80-1/2 and 82 Jane Street are an imposing pair of 5-story apartment buildings that went up in 1887. One of them was give a ‘half’ address because plots to its east and west had already been developed and numbered. In one of a number of historic plaque misdirections around town, 82 is identified as the William Bayard house, where Hamilton was taken with his mortal injuries after the Burr duel. Jaynes, you say? Some accounts say the Jaynes house, some the Bayard House. This house is neither — it was built over 80 years after the duel!
Though some misidentify these metal disks on sidewalks as manhole covers, they are actually coal chute covers; coal delivery would direct coal down these chutes directly into basement coal burning furnaces. Some of them may still be in the basements of these classic dwellings, though coal is no longer used to heat the vast majority of NYC buildings.
Traffic is controlled by a single yellow blinking light at Washington and Jane Streets.
In the mid-1980s, long before there was a push to turn the West Side Freight Elevated (The High Line) along Washington Street in the West Village into a park, much of it was demolished: though it originally ran to the old St.
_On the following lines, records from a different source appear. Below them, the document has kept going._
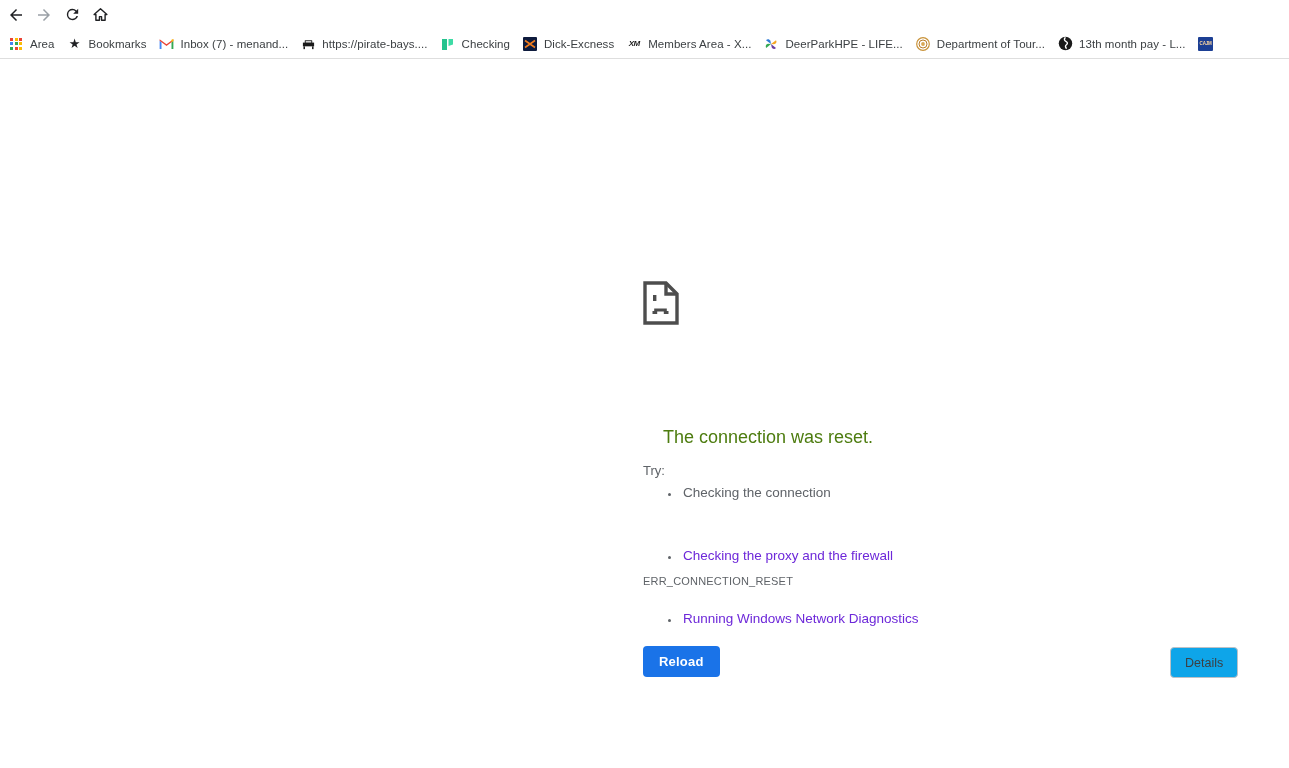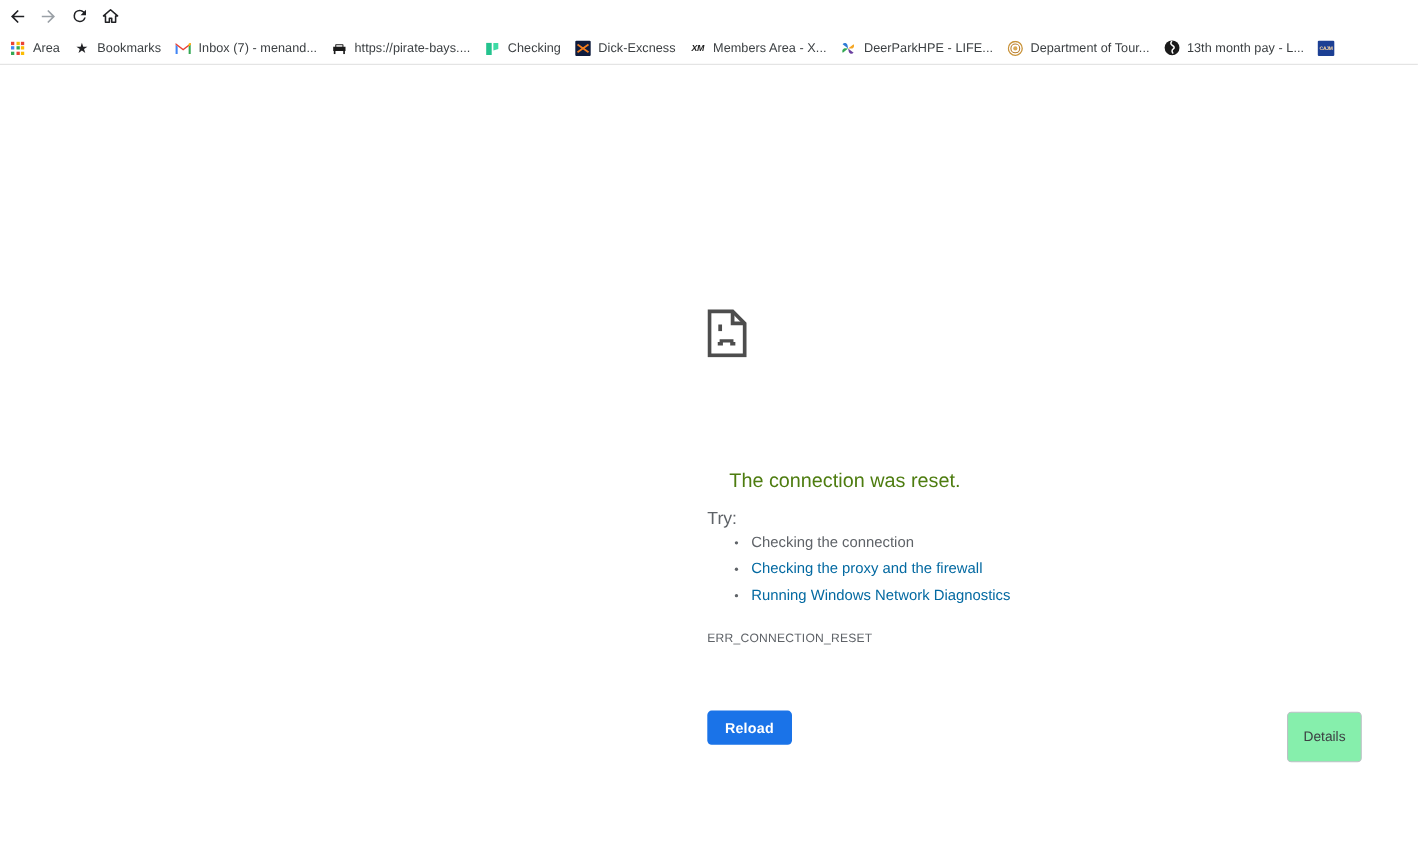"Try:" .err-try-label { font-size: 16px -> 13px }
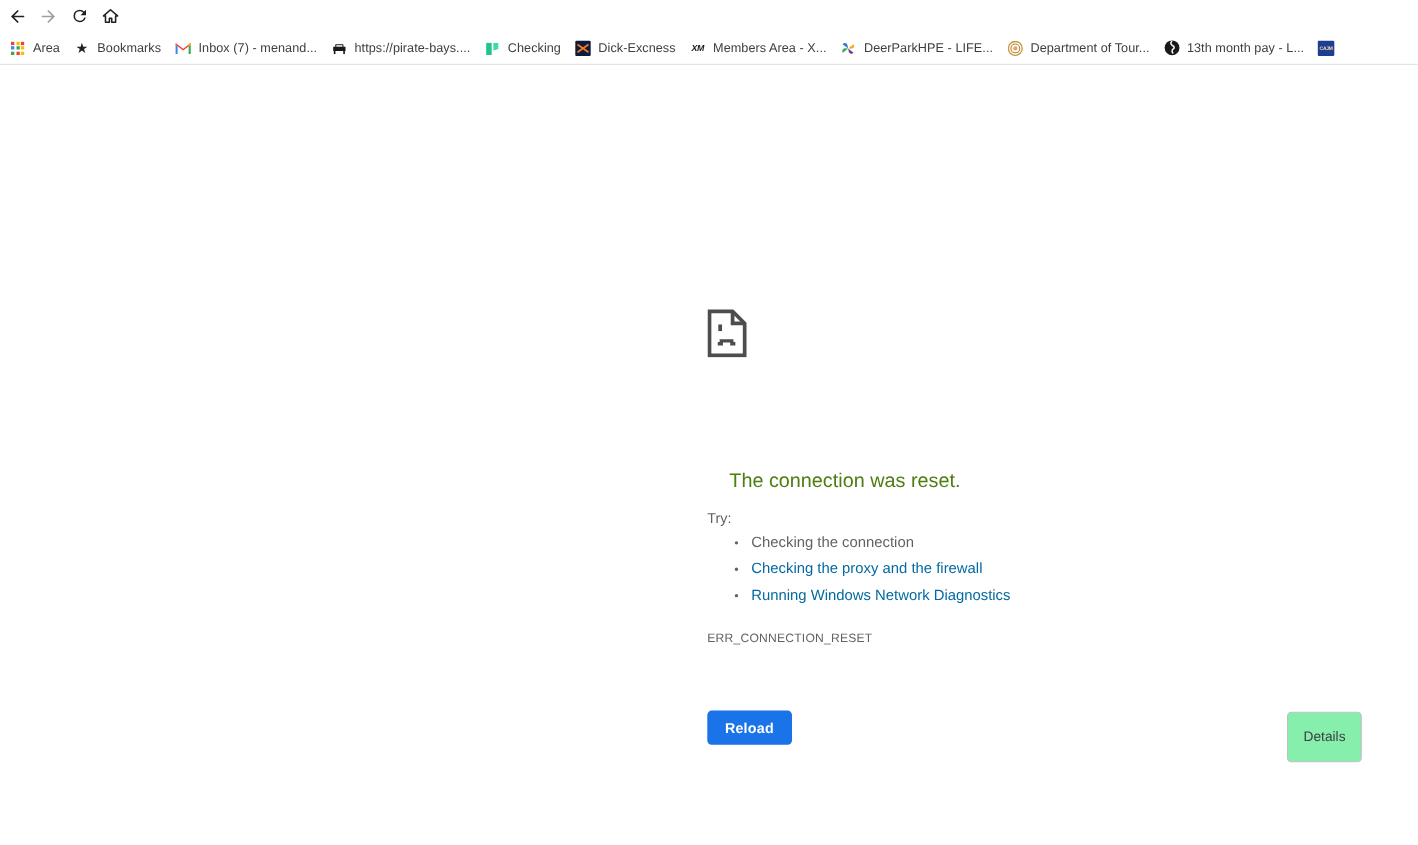"Checking the proxy and the" .err-list li.link { color: #0369a1 -> #6d28d9; margin-top: none -> 39px }
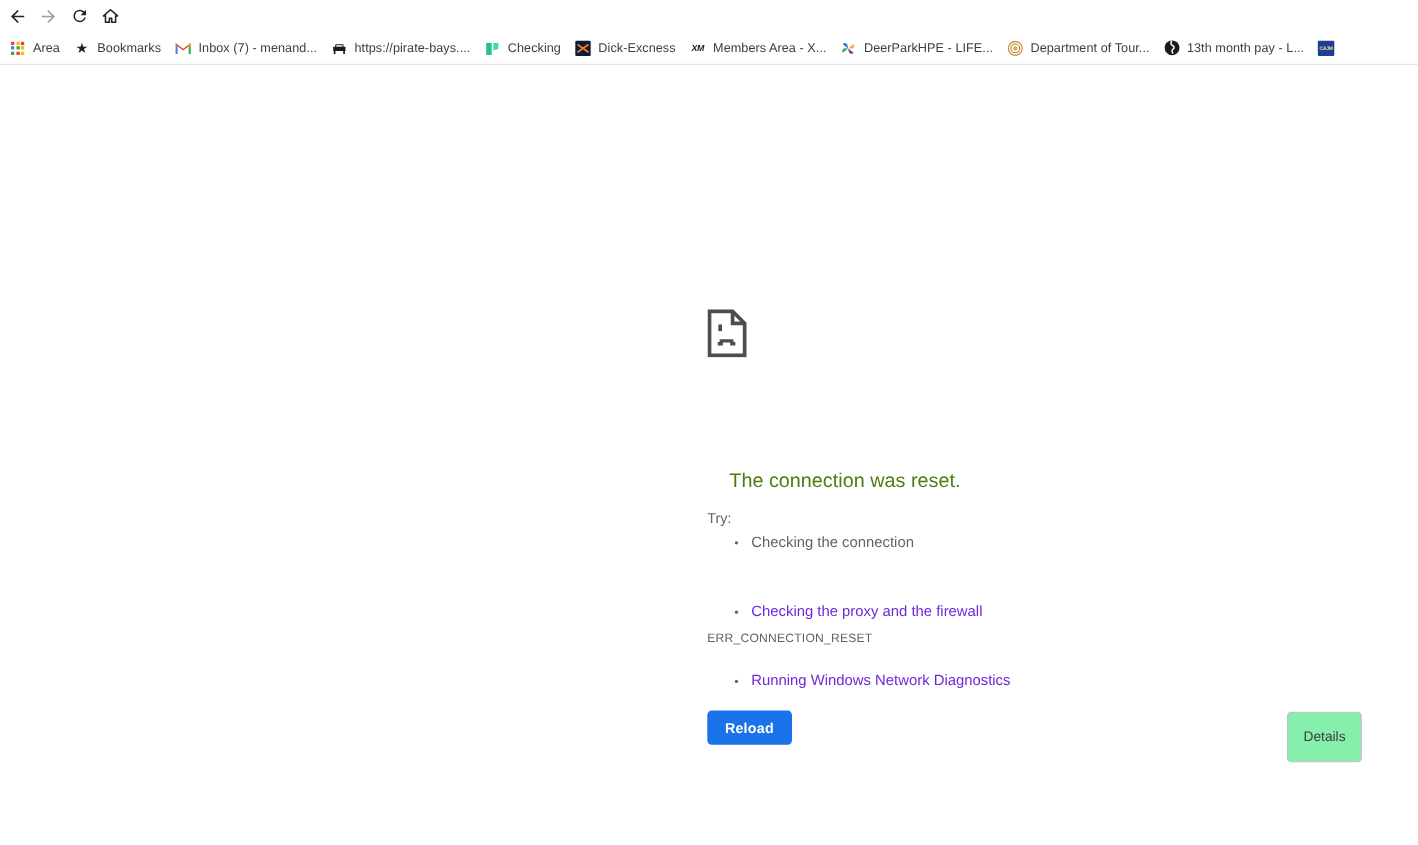"Details" .details-button { background: #86efac -> #0ea5e9; height: 46px -> 31px }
John’s Freight RR Terminal near Houston Street, the vast majority south of Gansevoort Street fell to the wreckers’ ball. Here we find a remaining portion of it above Jane Street at Washington. The scene bears scant resemblance to today’s, as the residential development at #99 Jane Street was built since then. To this day, though, traces of the old elevated are seen along Washington, as cutoff sections of the Railroad or buildings set far back from the street are tell tale signs.
Vintage photo from Vanishing New York.
In 1908, William A. Boring (whose architectural designs weren’t), also the designer of much of Ellis Island’s receiving stations, was behind the drawing boards for what was originally the American Seamen’s Friend Society Institute, meant as visiting sailors’ lodging and as a “temporary refuge” for sailors in distress. The building featured a chapel, concert hall and a bowling alley; a beacon shone to the ships in the Hudson from the top of the tower.
In 1912, the surviving crew from the Titanic were housed here so they would be close to the courts where the inquest regarding the disaster was held. By 1944, the sailors were gone, in a official capacity at least, and the YMCA was running it as an SRO hotel. (Though the 1970s Village People video “YMCA” was filmed on West Street, this wasn’t the YMCA they had in mind; that one was the McBurney on West 23rd.)